• [Your objective] Each line of the data that includes the string "left" is to be copied out.

== Exercise materials ==

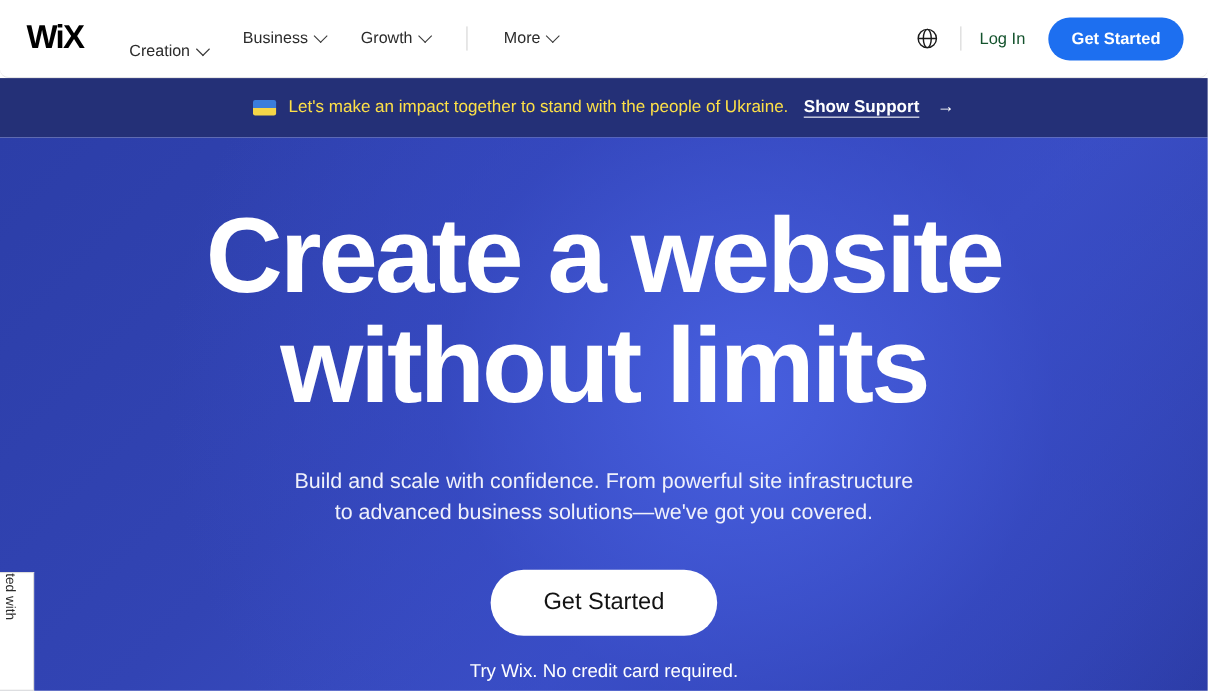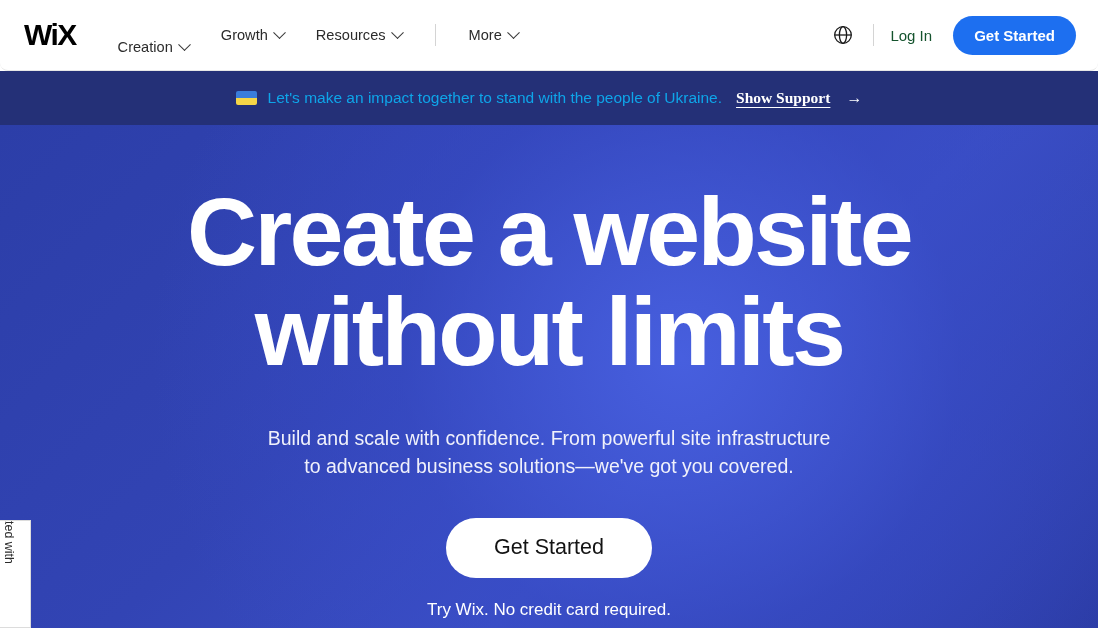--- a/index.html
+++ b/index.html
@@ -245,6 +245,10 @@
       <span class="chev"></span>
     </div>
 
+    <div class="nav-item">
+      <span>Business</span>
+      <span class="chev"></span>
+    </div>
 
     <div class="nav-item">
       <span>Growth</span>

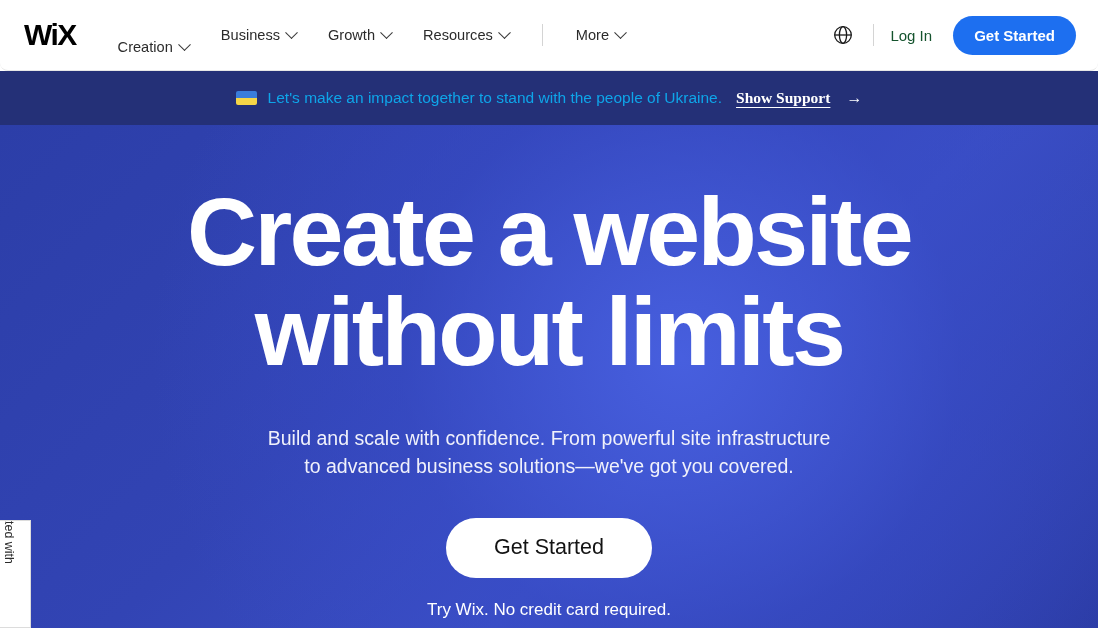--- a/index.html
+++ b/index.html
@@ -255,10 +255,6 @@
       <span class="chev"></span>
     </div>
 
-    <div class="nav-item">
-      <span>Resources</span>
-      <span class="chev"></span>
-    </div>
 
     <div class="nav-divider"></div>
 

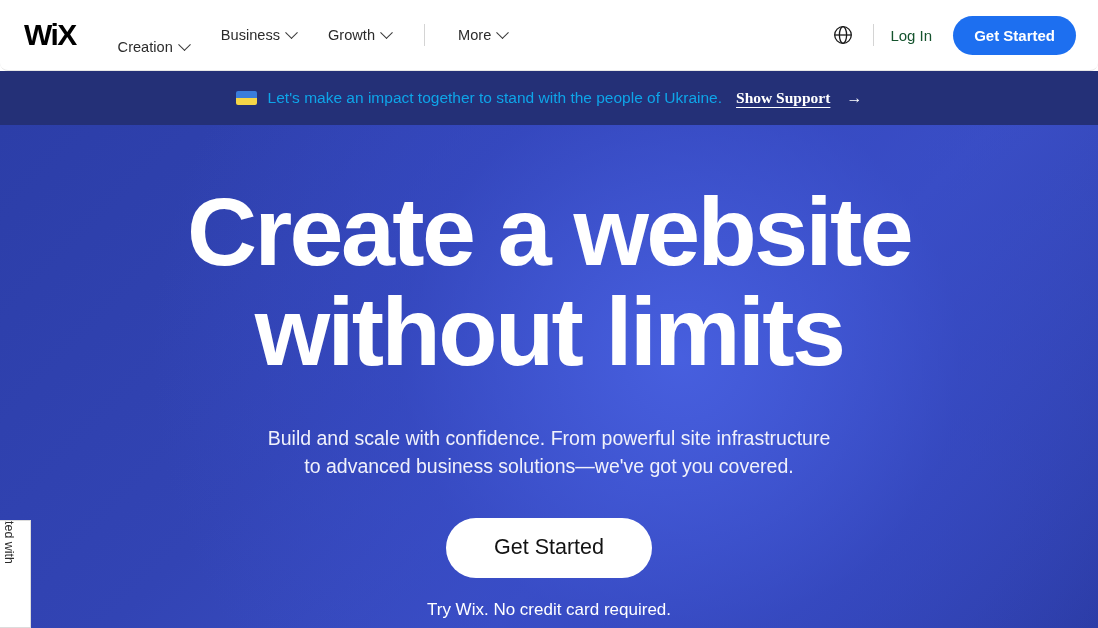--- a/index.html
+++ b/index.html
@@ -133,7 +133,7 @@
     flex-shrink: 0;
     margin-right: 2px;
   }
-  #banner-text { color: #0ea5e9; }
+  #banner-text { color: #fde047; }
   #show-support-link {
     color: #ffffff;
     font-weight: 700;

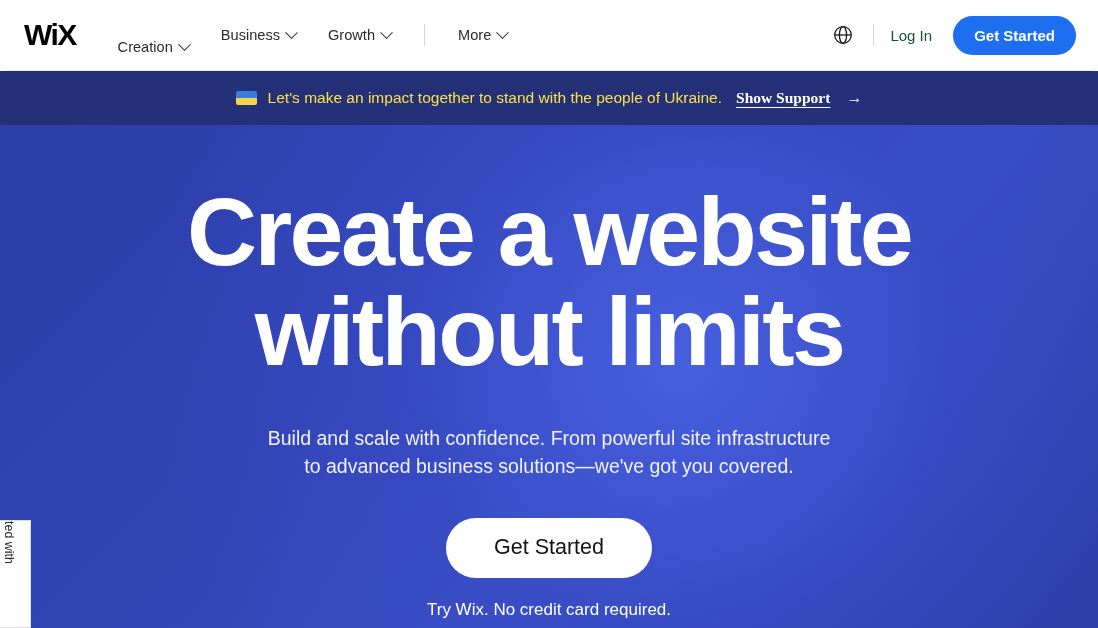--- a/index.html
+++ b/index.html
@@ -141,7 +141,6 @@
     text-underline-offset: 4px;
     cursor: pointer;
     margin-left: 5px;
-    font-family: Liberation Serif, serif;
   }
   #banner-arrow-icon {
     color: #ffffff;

===
== Exercise materials ==

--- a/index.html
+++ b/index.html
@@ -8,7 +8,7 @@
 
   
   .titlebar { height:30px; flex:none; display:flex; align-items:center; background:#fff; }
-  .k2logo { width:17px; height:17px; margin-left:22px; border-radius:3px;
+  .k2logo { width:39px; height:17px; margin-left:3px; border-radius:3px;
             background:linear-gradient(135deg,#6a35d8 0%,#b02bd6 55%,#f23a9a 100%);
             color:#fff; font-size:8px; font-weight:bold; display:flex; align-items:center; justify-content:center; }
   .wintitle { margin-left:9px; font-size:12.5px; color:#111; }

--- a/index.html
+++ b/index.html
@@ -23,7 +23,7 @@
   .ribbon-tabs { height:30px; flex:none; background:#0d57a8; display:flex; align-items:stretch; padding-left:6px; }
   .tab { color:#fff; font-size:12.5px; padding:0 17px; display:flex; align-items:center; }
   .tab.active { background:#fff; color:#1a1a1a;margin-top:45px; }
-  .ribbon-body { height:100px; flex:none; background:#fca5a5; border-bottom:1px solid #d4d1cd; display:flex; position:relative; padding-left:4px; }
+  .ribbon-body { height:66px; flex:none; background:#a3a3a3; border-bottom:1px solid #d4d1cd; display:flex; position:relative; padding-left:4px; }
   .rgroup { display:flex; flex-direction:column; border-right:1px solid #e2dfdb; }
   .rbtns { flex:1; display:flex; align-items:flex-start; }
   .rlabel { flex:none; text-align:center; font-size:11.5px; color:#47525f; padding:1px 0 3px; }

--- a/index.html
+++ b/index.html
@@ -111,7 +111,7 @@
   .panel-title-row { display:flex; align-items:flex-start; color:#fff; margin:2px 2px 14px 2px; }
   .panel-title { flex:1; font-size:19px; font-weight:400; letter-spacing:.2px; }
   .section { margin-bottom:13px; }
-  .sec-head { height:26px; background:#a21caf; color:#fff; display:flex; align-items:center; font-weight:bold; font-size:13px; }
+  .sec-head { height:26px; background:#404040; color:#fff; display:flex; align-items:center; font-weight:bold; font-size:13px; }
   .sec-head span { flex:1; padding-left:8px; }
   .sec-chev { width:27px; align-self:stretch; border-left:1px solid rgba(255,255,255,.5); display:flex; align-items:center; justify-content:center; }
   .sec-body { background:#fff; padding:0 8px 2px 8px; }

===

• [Answer area]
     margin-left: 5px;
-  .k2logo { width:17px; height:17px; margin-left:22px; border-radius:3px;
+  .k2logo { width:39px; height:17px; margin-left:3px; border-radius:3px;
   .wintitle { margin-left:9px; font-size:12.5px; color:#111; }
   .ribbon-tabs { height:30px; flex:none; background:#0d57a8; display:flex; align-items:stretch; padding-left:6px; }
-  .ribbon-body { height:100px; flex:none; background:#fca5a5; border-bottom:1px solid #d4d1cd; display:flex; position:relative; padding-left:4px; }
+  .ribbon-body { height:66px; flex:none; background:#a3a3a3; border-bottom:1px solid #d4d1cd; display:flex; position:relative; padding-left:4px; }
   .sec-head span { flex:1; padding-left:8px; }
   .sec-chev { width:27px; align-self:stretch; border-left:1px solid rgba(255,255,255,.5); display:flex; align-items:center; justify-content:center; }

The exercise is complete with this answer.